BUFFALO, NY - MARCH 18: Buffalo Sabres interim head coach Don Granato (left) and assistant coach Matt Ellis behind the bench during the game against the Boston Bruins at KeyBank Center on March 18, 2021 in Buffalo, New York. (Photo by Kevin Hoffman/Getty Images)
Kevin Hoffman/Getty Images|

This photo’s from last week, but I assume that of everyone pictured only Eric Staal looked any happier yesterday.

The editors of Defector would like to issue a correction. A March 16 blog about the Buffalo Sabres, written after their losing streak hit 11, was headlined, "This Is Rock Bottom," and in our defense, it sure felt like it. But it was not bottom. The Sabres have since proven that they could go lower; indeed, that there may be no bottom. The editors would like to apologize for this overestimation of the Sabres' prospects and abilities.

Your chastened editor would also like to apologize for his privately held belief Monday night after two periods against the Flyers, when the Sabres possessed a 3-0 lead, that this was finally going to be the night they broke through and won a damn hockey game. This was, after all, the same Philadelphia team that had lost five of seven, including losses of 9-0, 6-1, and 8-3, and at times seemed to be doing it on purpose to get Alain Vigneault fired.

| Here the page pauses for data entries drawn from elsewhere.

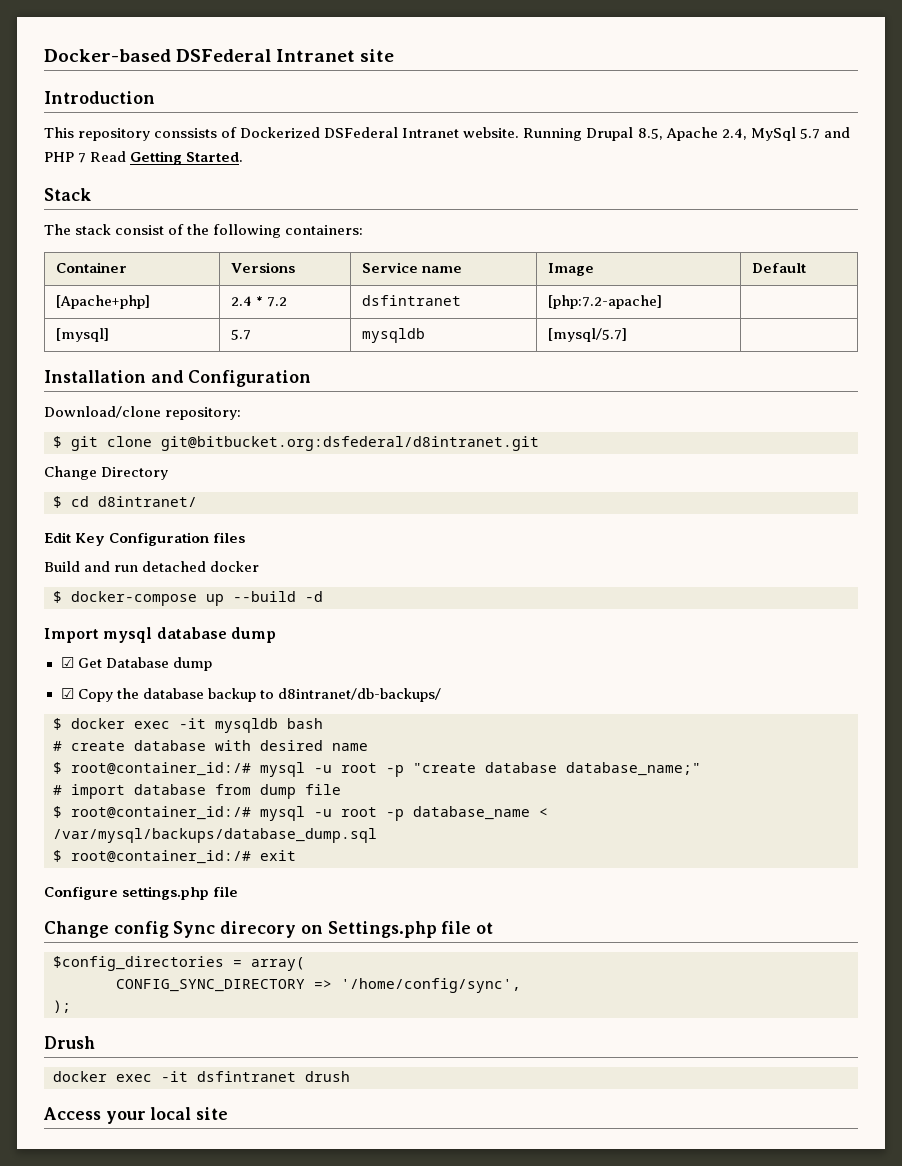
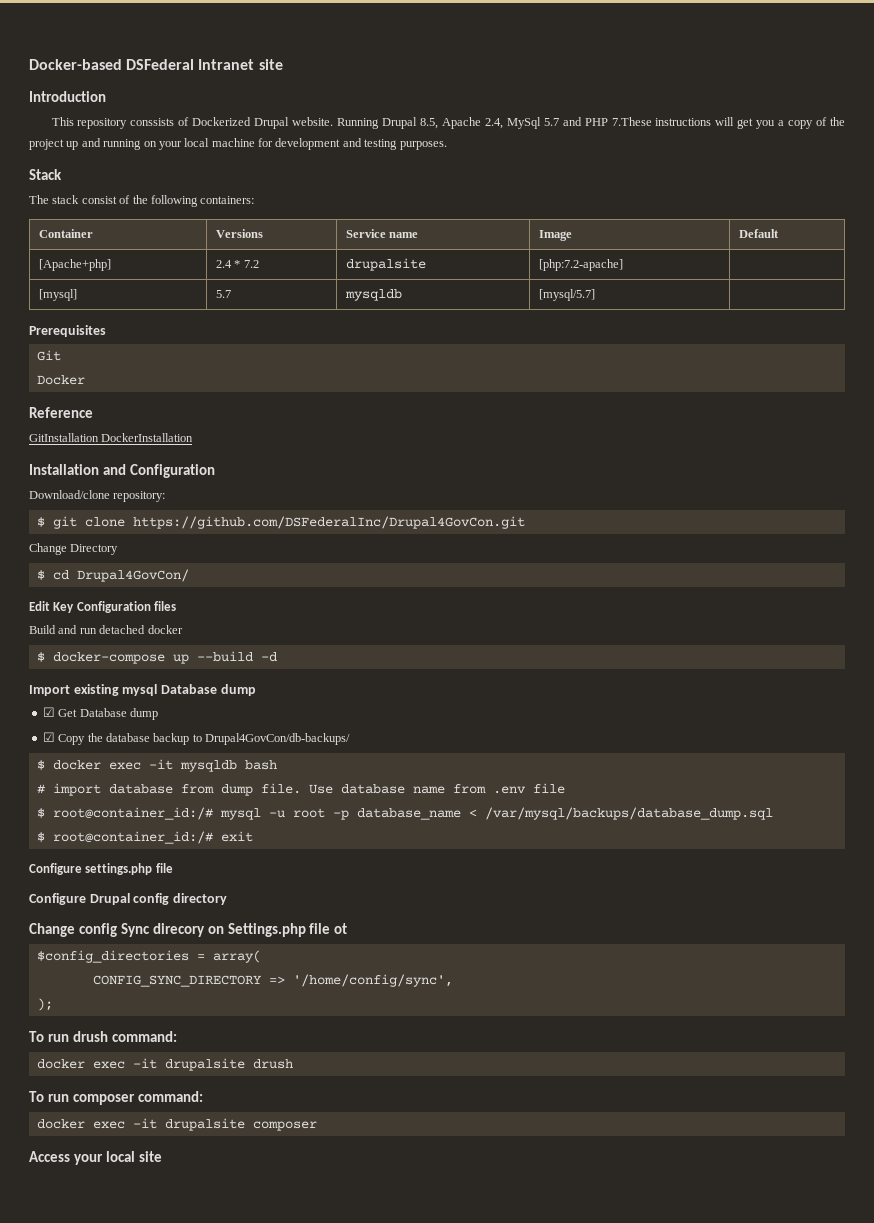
[324,127,460,138] DSFederal Intranet -> [254,117,290,129] Drupal
[78,151,244,165] 7 Read Getting Started. -> [611,117,845,129] [29,138,447,150] 7.These instructions will get you a copy of the project up and running on your local machine for development and testing purposes.
[361,295,461,306] dsfintranet -> [345,258,426,271] drupalsite
(627, 335) none -> [29,325,106,337] [36,350,61,361] [36,375,85,385] [29,407,93,418] [29,433,194,442] // Prerequisites // Git // Docker // Reference // GitInstallation DockerInstallation
[161,436,539,451] git@bitbucket.org:dsfederal/d8intranet.git -> [132,516,525,529] https://github.com/DSFederalInc/Drupal4GovCon.git
[98,496,197,507] d8intranet/ -> [76,569,189,582] Drupal4GovCon/
[103,627,227,643] mysql database -> [73,684,217,696] existing mysql Database
[277,688,441,702] d8intranet/db-backups/ -> [205,733,350,745] Drupal4GovCon/db-backups/
[53,740,368,751] [53,762,701,777] // # create database with desired name // $ root@container_id:/# mysql -u root -p "create database database_name;" -> (277, 765) none
(296, 791) none -> [260,783,526,794] file. Use database name from .env
(239, 891) none -> [29,893,227,905] // Configure Drupal config directory
[44,1036,95,1049] [53,1071,350,1082] Drush // docker exec -it dsfintranet drush -> [29,1031,177,1042] [36,1058,293,1071] [29,1091,203,1105] [36,1118,317,1131] To run drush command: // docker exec -it drupalsite drush // To run composer command: // docker exec -it drupalsite composer

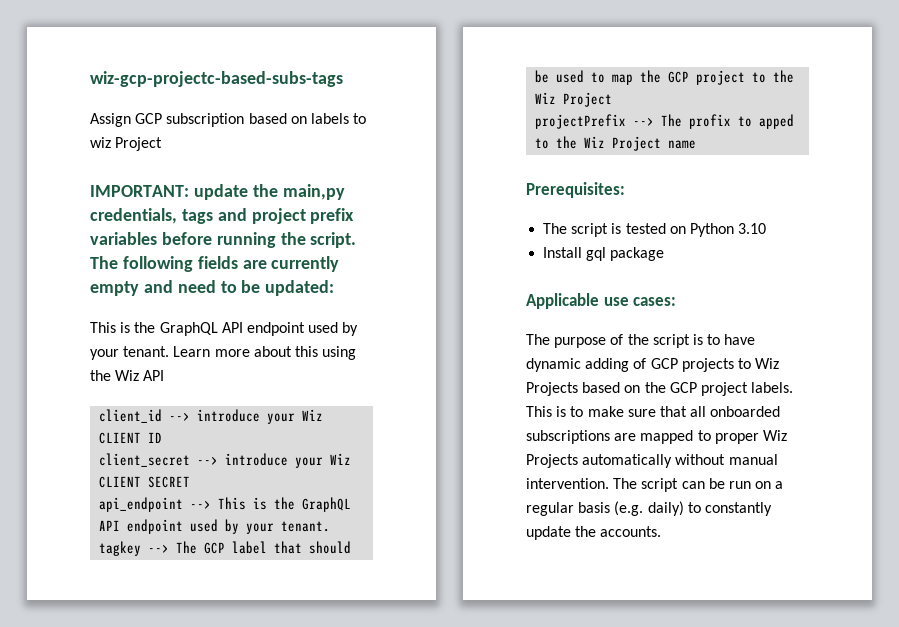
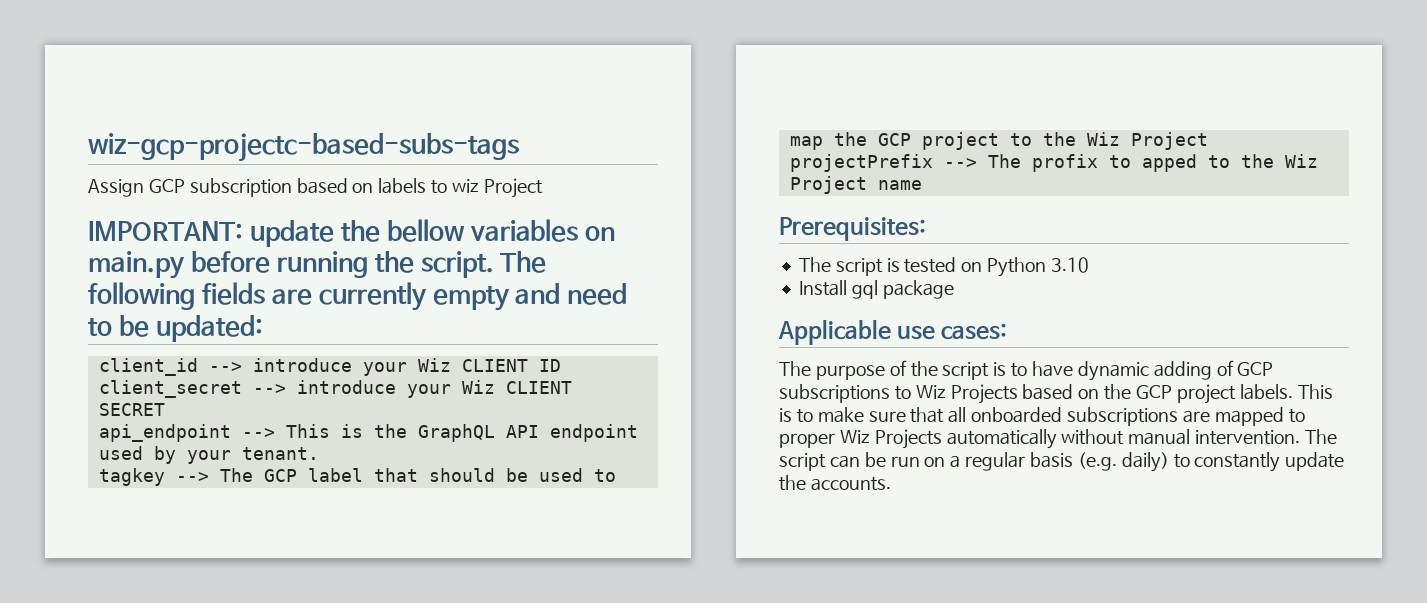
[282,184,345,200] [90,208,355,224] [90,232,157,245] main,py credentials, tags and project prefix variables -> [386,219,616,242] [88,251,185,279] bellow variables on main.py
[90,322,359,336] [90,346,357,360] [90,370,165,381] // This is the GraphQL API endpoint used by your tenant. Learn more about this using the Wiz API -> (263, 328) none
[681,358,734,372] projects -> [779,384,890,403] subscriptions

For two periods in Buffalo, the Bad Flyers showed up, and the Bad Flyers were evidently worse than the Regular Sabres. Not even Buffalo could fail to take a game off a team with this innovative defensive positioning, right? ... Right?

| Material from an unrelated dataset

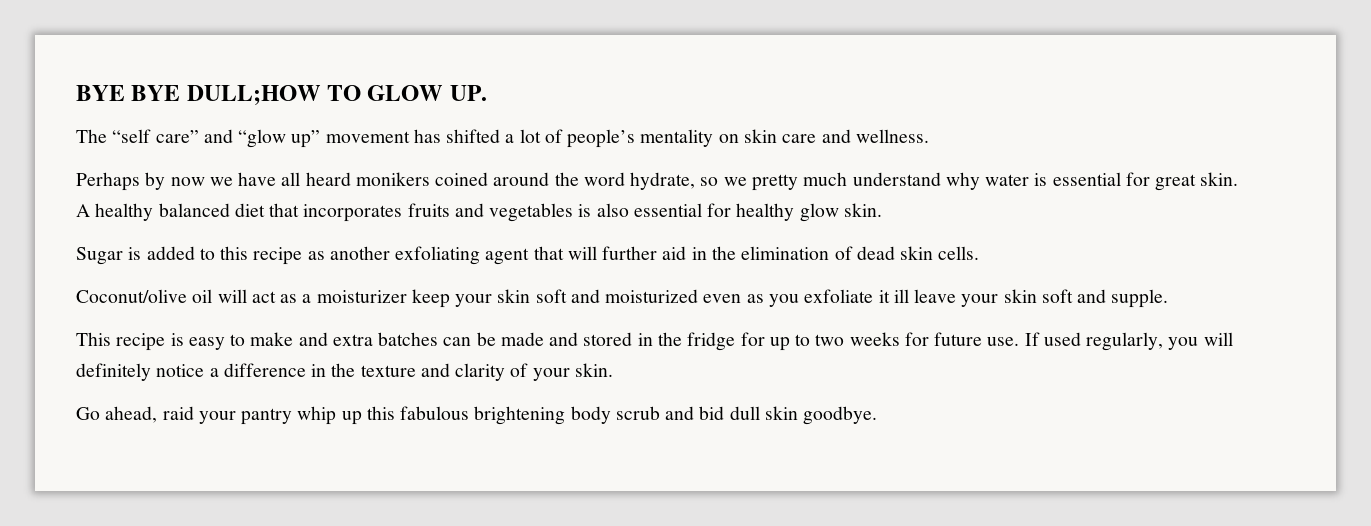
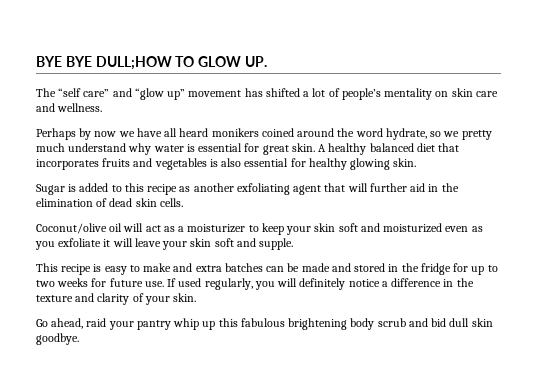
[799,203,839,222] glow -> [350,158,391,170] glowing
(407, 296) none -> [248,225,259,232] to
[893,289,909,303] ill -> [112,238,133,247] will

https://twitter.com/enitolliug/status/1376692320930820096

And so the Sabres headed to their dressing room up 3-0, 20 minutes from absolution, all the math and momentum on their side. Rasmus Dahlin, what happened then?

"Panic attack. We haven't been in this situation. We got panicked."

Oh. Oh no.

I am choosing not to take Dahlin's words literally; I am not imagining, say, Casey Mittelstadt breathing into a brown paper bag to keep himself from hyperventilating over the concept of holding a lead. But I am not discounting Dahlin's words either. Vibes are very, very real, and it is fully probable that the pressure and unfamiliarity of winning a hockey game was enough to unnerve them, and make them play tight. It is downright heartbreaking to realize that it has been so long since the Sabres have won a game, and that they have lost games in so many ways, that they no longer expect to protect a lead, or even remember how.

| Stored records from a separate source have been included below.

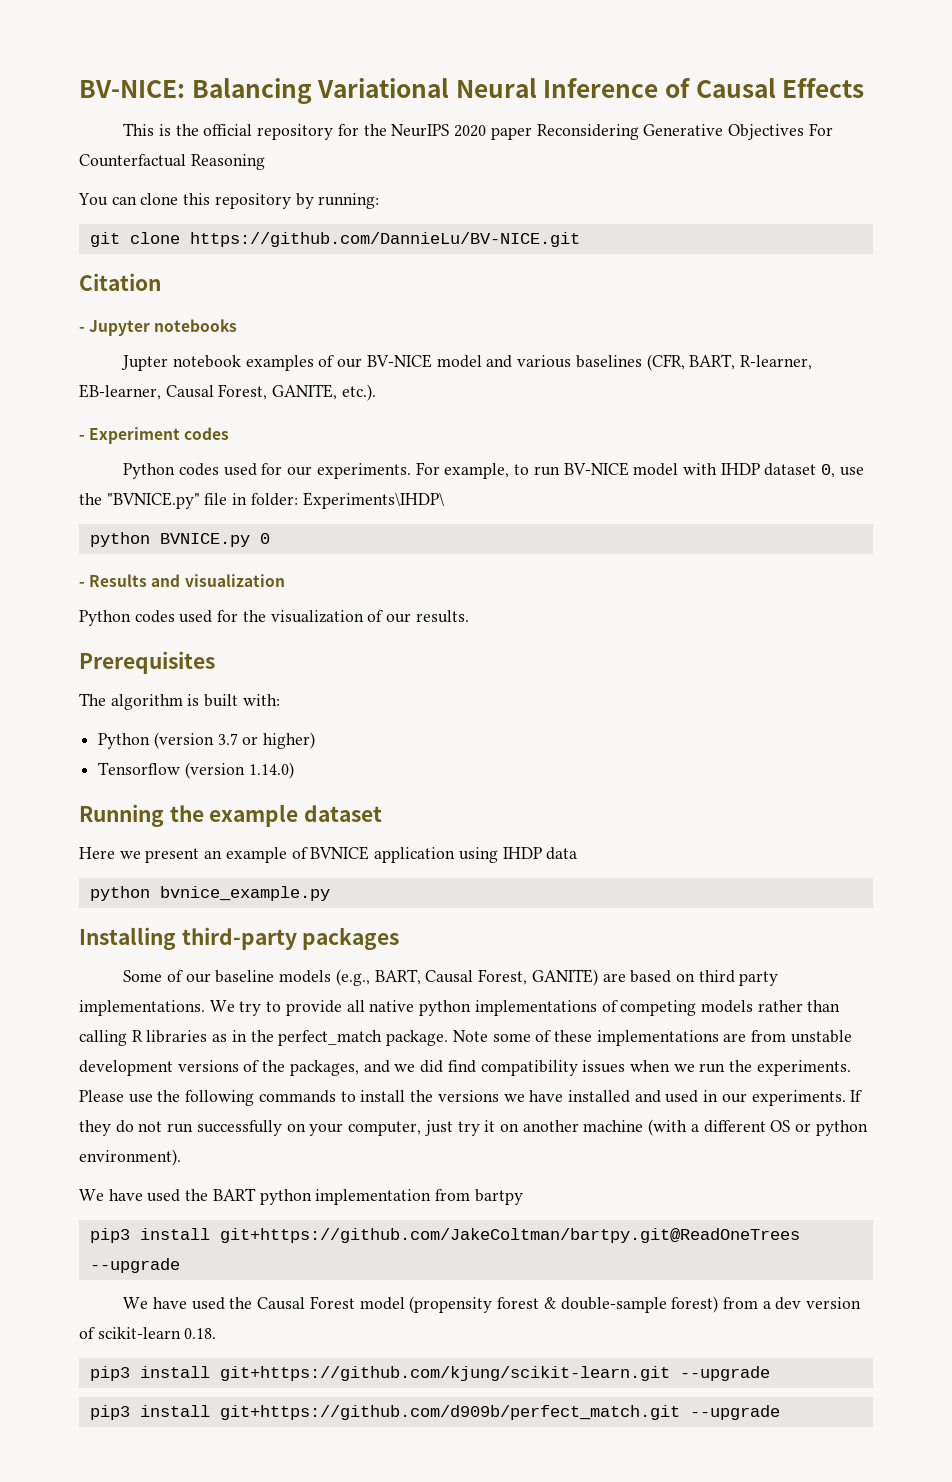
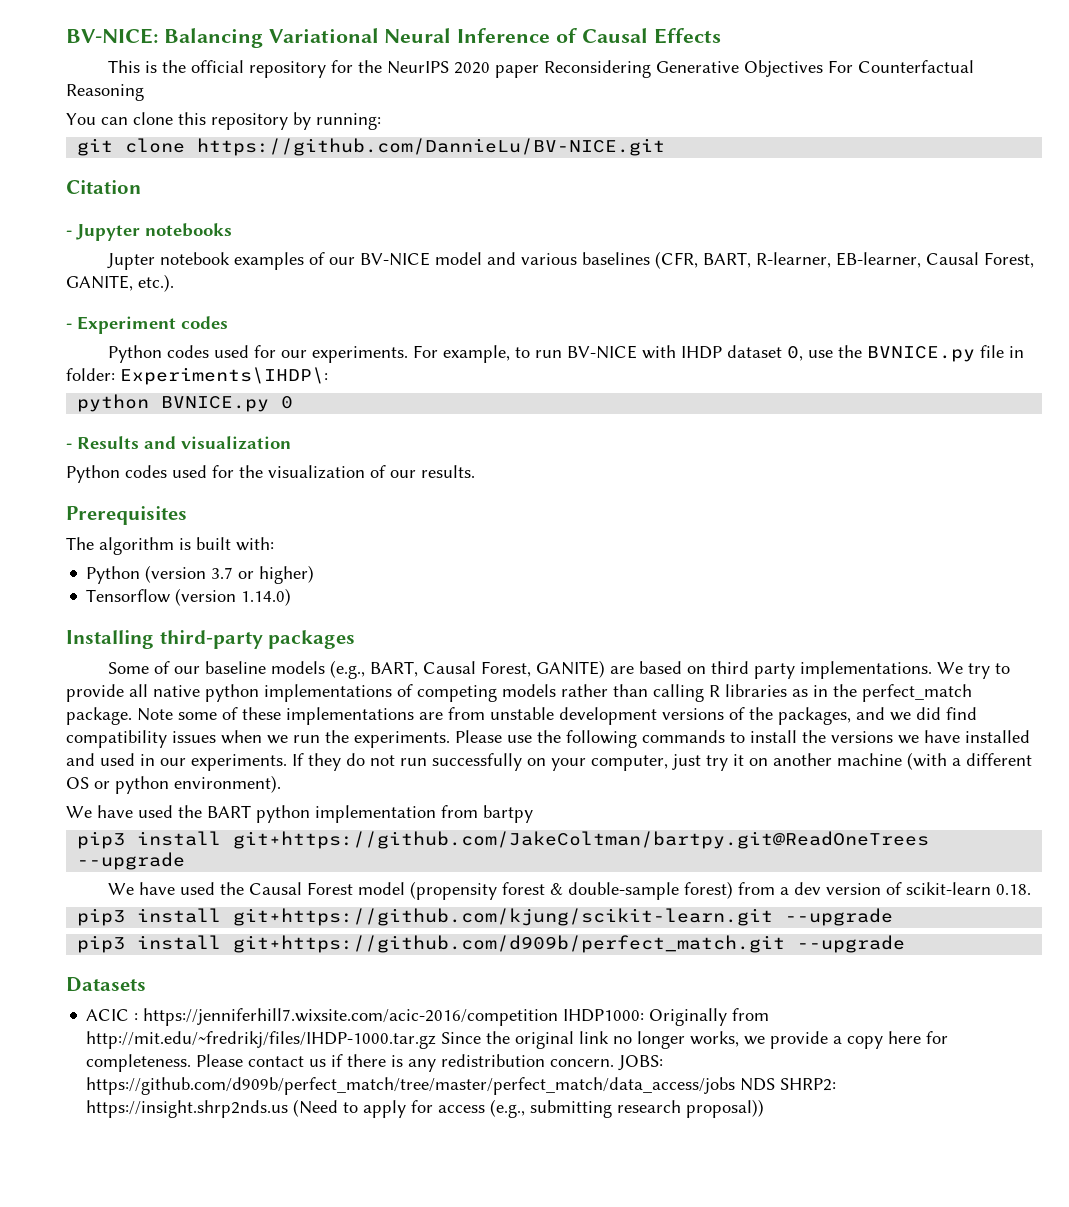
[633,463,679,476] model -> (638, 352) none
[106,492,200,509] "BVNICE.py" -> [867,346,976,362] BVNICE.py
[302,492,444,509] Experiments\IHDP\ -> [120,367,328,385] Experiments\IHDP\:
[79,804,383,827] [79,846,578,863] [89,886,330,901] // Running the example dataset // Here we present an example of BVNICE application using IHDP data // python bvnice_example.py -> (292, 597) none
(780, 1412) none -> [66,977,146,992] [86,1008,770,1026] [86,1031,949,1049] [86,1054,664,1072] [86,1077,837,1095] [86,1099,765,1118] // Datasets // ACIC : https://jenniferhill7.wixsite.com/acic-2016/competition IHDP1000: Originally from http://mit.edu/~fredrikj/files/IHDP-1000.tar.gz Since the original link no longer works, we provide a copy here for completeness. Please contact us if there is any redistribution concern. JOBS: https://github.com/d909b/perfect_match/tree/master/perfect_match/data_access/jobs NDS SHRP2: https://insight.shrp2nds.us (Need to apply for access (e.g., submitting research proposal))

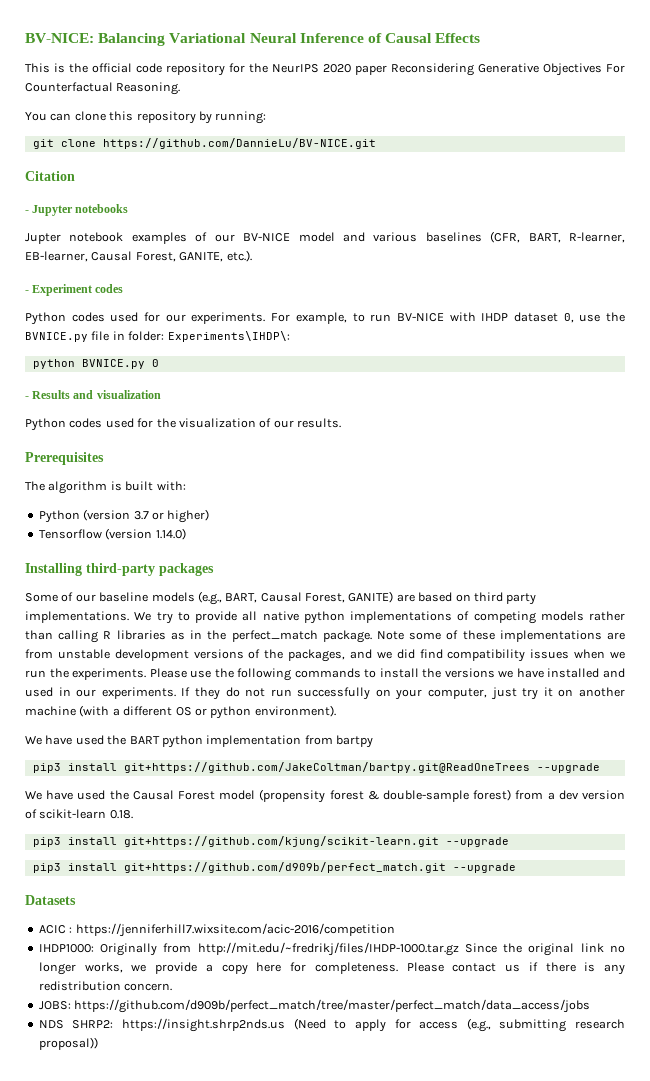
(245, 66) none -> [136,63,162,73] code
[66,84,144,101] Reasoning -> [116,82,181,95] Reasoning.
(559, 1017) none -> (395, 930) //
(615, 1063) none -> (173, 987) //
(736, 1086) none -> (591, 1006) //

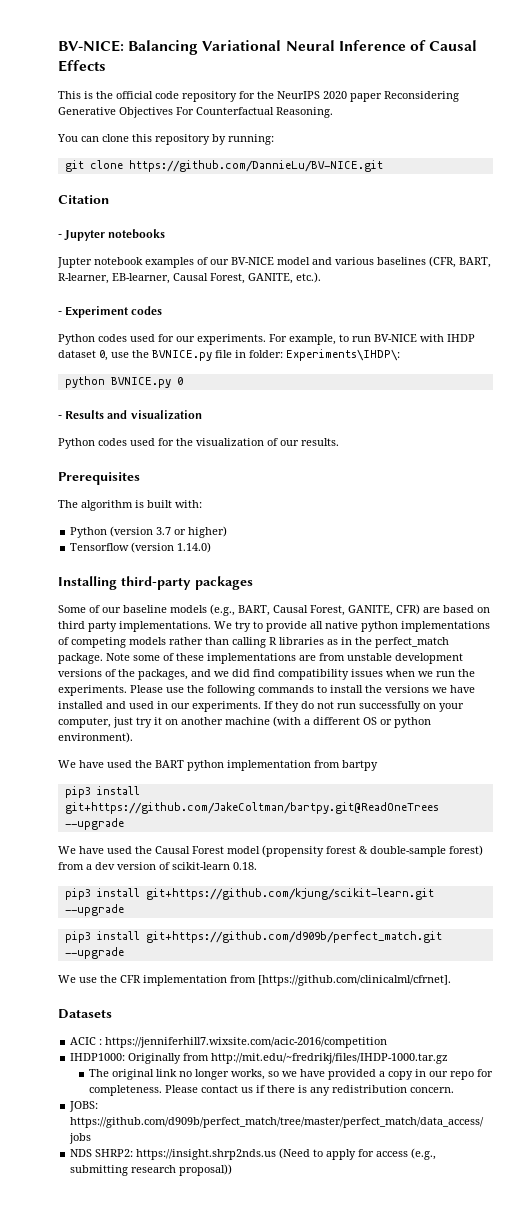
[348,591,394,603] GANITE) -> [348,604,420,616] GANITE, CFR)
(516, 868) none -> [58,975,451,986] // We use the CFR implementation from [https://github.com/clinicalml/cfrnet].
[464,943,523,953] Since the -> [89,1069,110,1077] // The
[131,962,282,975] we provide a copy here -> [268,1069,475,1080] so we have provided a copy in our repo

You could fill in the rest of the script yourself. Kevin Hayes scored 1:50 into the third to make it a two-goal game which somehow felt like it was tied. Claude Giroux scored at 10:51, which made the outcome feel inevitable. But there was still pain left to be felt. With 1:50 remaining in the game and the Flyers having pulled their goalie, a sprawling Tage Thompson shoved the puck toward the empty net. Yes, Buffalo was this close to sealing a win:

He missed, of course, and, also of course, 20 seconds later Sean Couturier deflected a puck past Linus Ullmark to knot things up. And—of course—Philly skated away with the win when Ivan Provorov finished a 2-on-1 42 seconds into overtime.

“You go up 3-0 like that, especially as desperate as we are to just get two points, it’s embarrassing,” Brandon Montour said. “I know this whole stretch is embarrassing, but especially tonight. Any team in the NHL, I don’t care who you are, that’s a win.”

"Any team in the NHL," perhaps, but these are the 2021 Buffalo Sabres, and that's now 18 games without a win, the longest such streak in the NHL since the '03–'04 Penguins. (I know there's some debate between the technical and the colloquial over what differentiates a "losing" streak from a "winless" streak, with the letter of the law claiming that because the Sabres earned an overtime point, this doesn't count toward the former. But let's be real. In no sane universe is losing this game, like that, anything resembling a moral victory. They may not be the worst team in league history, but they're bad and cursed, and that's a potent combination.)

The quest for 19 straight will be a rematch on Wednesday night, with Buffalo again hosting the Flyers, and the Sabres are eager for it. "We owned them the first two periods, why can't we finish them?" Montour wondered. All common sense says this will be as winnable a game as exists for these Sabres. And your editors apologize in advance for suggesting even the vaguest tinge of optimism.